In his work, the physical takes on the spiritual as seen in the Om table designed to convey the serenity and peace that comes from still water, the gradated glass of his sunset lamp series and Totem, a 1,4 metre sculpture that allows you to take out a stone and carry it around with you each day, as a reminder of what you meditated on, in the morning, all of the above acting as “physical mantras” inspired perhaps by powers greater than ourselves.

An icon for an icon

Hugh Masekela's sister, Barbara takes to the stage at Design Indaba. © .
Hugh Masekela's sister, Barbara takes to the stage at Design Indaba. © Terry Levin.

With ovations, laughter, networking, tears of catharsis and joy, of the overwhelming emotions of struggles faced and overcome, it was time for the finale, which in recent years has become a format for ending with some sort of collective highpoint. This year the opportunity was met by the need to honour the passing of icon and jazz legend, Hugh Masekela.

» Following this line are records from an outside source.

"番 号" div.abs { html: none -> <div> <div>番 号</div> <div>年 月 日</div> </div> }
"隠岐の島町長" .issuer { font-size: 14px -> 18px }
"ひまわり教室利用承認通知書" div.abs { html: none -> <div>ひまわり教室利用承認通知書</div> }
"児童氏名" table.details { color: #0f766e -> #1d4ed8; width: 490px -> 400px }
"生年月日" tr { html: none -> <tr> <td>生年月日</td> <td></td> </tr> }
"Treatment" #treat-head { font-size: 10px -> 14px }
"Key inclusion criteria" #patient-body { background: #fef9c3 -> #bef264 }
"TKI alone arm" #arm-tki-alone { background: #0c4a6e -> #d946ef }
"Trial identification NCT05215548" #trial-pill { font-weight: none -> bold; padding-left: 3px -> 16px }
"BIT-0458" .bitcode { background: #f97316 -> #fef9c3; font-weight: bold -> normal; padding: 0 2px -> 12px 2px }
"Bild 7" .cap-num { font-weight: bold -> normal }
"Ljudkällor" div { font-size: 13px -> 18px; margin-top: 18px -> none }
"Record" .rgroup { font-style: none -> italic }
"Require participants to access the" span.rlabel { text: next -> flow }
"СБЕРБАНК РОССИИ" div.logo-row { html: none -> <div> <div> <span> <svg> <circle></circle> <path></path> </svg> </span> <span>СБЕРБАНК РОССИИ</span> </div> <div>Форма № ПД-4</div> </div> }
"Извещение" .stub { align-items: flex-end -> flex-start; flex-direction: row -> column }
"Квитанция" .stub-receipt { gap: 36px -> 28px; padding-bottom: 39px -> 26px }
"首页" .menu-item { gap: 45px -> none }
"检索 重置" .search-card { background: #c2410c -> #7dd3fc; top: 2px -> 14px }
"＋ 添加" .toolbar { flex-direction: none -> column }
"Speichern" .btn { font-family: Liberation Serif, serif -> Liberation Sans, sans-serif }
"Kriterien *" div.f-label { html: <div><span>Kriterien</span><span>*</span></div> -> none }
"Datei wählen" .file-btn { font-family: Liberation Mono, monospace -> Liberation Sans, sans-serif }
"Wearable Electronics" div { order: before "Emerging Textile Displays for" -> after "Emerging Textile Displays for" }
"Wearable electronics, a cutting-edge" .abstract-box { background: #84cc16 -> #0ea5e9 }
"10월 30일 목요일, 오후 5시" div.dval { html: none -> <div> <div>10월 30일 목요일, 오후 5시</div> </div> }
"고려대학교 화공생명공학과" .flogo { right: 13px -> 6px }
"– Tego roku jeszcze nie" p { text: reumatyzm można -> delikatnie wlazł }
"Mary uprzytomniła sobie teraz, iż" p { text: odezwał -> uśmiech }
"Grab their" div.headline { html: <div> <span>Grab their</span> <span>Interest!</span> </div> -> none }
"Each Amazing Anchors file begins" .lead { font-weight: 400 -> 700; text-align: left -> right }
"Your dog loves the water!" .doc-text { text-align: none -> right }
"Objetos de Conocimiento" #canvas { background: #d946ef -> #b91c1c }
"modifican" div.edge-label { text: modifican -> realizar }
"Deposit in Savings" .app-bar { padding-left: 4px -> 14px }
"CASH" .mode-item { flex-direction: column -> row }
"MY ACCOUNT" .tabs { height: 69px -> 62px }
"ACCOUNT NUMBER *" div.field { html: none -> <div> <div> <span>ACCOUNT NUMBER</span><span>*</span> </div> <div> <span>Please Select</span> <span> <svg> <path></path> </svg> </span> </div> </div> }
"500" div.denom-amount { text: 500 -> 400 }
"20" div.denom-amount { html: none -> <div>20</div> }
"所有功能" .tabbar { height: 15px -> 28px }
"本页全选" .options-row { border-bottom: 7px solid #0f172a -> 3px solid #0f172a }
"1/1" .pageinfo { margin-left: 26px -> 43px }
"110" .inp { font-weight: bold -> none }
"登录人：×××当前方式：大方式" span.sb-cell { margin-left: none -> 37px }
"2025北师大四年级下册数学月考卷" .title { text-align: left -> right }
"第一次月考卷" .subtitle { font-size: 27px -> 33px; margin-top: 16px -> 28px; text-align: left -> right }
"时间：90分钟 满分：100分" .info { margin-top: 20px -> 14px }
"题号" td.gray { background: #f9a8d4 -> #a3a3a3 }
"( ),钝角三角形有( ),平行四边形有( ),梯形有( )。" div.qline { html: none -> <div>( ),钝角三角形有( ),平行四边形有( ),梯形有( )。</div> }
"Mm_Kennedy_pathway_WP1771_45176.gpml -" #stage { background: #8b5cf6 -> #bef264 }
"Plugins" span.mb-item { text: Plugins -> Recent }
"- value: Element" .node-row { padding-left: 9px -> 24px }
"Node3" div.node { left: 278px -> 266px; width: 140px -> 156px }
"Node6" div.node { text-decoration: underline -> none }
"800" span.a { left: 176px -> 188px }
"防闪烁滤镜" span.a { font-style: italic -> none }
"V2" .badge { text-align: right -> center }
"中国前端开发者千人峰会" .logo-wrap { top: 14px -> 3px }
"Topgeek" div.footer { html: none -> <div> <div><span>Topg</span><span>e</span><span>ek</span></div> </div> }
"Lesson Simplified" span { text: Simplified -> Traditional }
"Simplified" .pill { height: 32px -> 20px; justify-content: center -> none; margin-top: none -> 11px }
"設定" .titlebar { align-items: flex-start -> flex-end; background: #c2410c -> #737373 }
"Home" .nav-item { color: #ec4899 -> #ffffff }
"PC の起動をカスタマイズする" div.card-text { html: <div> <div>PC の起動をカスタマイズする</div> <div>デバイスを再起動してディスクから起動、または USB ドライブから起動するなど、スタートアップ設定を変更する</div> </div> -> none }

Who is this man with the name of an Aztec god and the mouth of a preacher that comes from the Mother City? Professor Neri Oxman, MIT Labs.
It was none other than publicity-shy Design Indaba founder Ravi Naidoo, who took to the stage for the first time in 23 years, not only to pay tribute to his personal friend and Design Indaba alumnus Bra Hugh Masekela, but also to reveal that in honour of the South African music legend the main hall within Thomas Heatherwick’s multi-award winning Zeitz Mocaa architectural masterpiece has been unveiled as the Hugh Masekela Gallery, complete with metallic lettering in the signature font designed for the complex by M&C Saatchi Abel.

Members of Masekela’s family, including his sister Barbara, were present on stage with poems and tributes and with the final surprise for an already emotionally drained audience being an appearance by Hugh Masekela’s own band, who performed the song Thuma Mina, send me, I want to be there, I want to lend a hand”, which recently came to broader public attention as it was quoted by SA’s new president, Cyril Ramaphosa in his inaugural address last week.

The butterfly nation

There are shots in Sunu Gonera’s One Source video of Khuli Chana’s music, in which people dance in front of a graffiti butterfly.

Trend forecaster, Li Edelkoort’s presentation this year was about the guise of goddesses, which set me to pondering whether the title Rainbow Nation, the term attributed to us by Archbishop Desmond Tutu to describe South Africa’s diverse peoples in harmony with one another, is still valid.

Rainbows are elusive, subject to evaporation. Inspired by the Zeitgeist of this year’s Design Indaba could we take on a new identity of a butterfly nation – dynamic and evolving, like Eros and Psyche of love and the soul respectively. Perhaps we will wear regenerating wings grown from organic compounds as shown by Aleksandra Gosiewski or Neri Oxman. Perhaps it won’t matter, just as long as we are there, next year at Design Indaba 2019.